As someone who is quite curious by nature I recently read an article (granted it's dated now, circa 1998) on the Selection training for the New Zealand SAS. I found it to be an informative article, but one thing that jumped out at me is this line:



> SAS selection is open to all three services, and on this course there are four sailors as well as 15 soldiers,_ two-thirds of them Maori_. (italics mine)



The article is linked here: Edge of Endurance.

As a non-New Zealander I wonder why this particular fact was even mentioned. In no other article about selections in the special forces of other countries (researched nations were the United States Army Special Forces, Navy SEALs and USMC Force Reconnaissance, Australia's Special Air Service Regiment, and the United Kingdom's Special Air Service) the ethnic make up of selection classes was not even mentioned. I do know the Maori have suffered from discrimination in the past from my study of history, but is there something especially significant in New Zealand about 2/3 of a selection course for an elite military unit being composed of an ethnic minority? 

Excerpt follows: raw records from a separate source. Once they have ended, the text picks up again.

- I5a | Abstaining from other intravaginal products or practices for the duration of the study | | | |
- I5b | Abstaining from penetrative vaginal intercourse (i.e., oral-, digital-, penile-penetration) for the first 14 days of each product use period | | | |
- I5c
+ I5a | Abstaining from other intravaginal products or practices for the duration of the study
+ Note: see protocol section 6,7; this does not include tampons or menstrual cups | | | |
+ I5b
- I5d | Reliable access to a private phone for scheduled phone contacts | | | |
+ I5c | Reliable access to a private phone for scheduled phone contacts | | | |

Or could this significance have something to do with the warrior culture of the Maori? From my study of history (especially military history) I do know Maoris were renowned and feared as strong, ferocious fighters who fought with a tenacity that terrified enemies of any sort. I do know the Maori Battalion of World War II fought with distinction all over the Mediterranean, especially at Monte Cassino in1944 against the equally formidable German _Fallschrimjager _(paratrooopers). 

Pre-emptive apology if this questioning line has caused any offense.


----------



## granfire (Aug 27, 2011)

hmm, interesting.

Reminds me of the fact that kids from Samoa are much more likely t make it in the NFL...even with fewer fundamental systems in the game.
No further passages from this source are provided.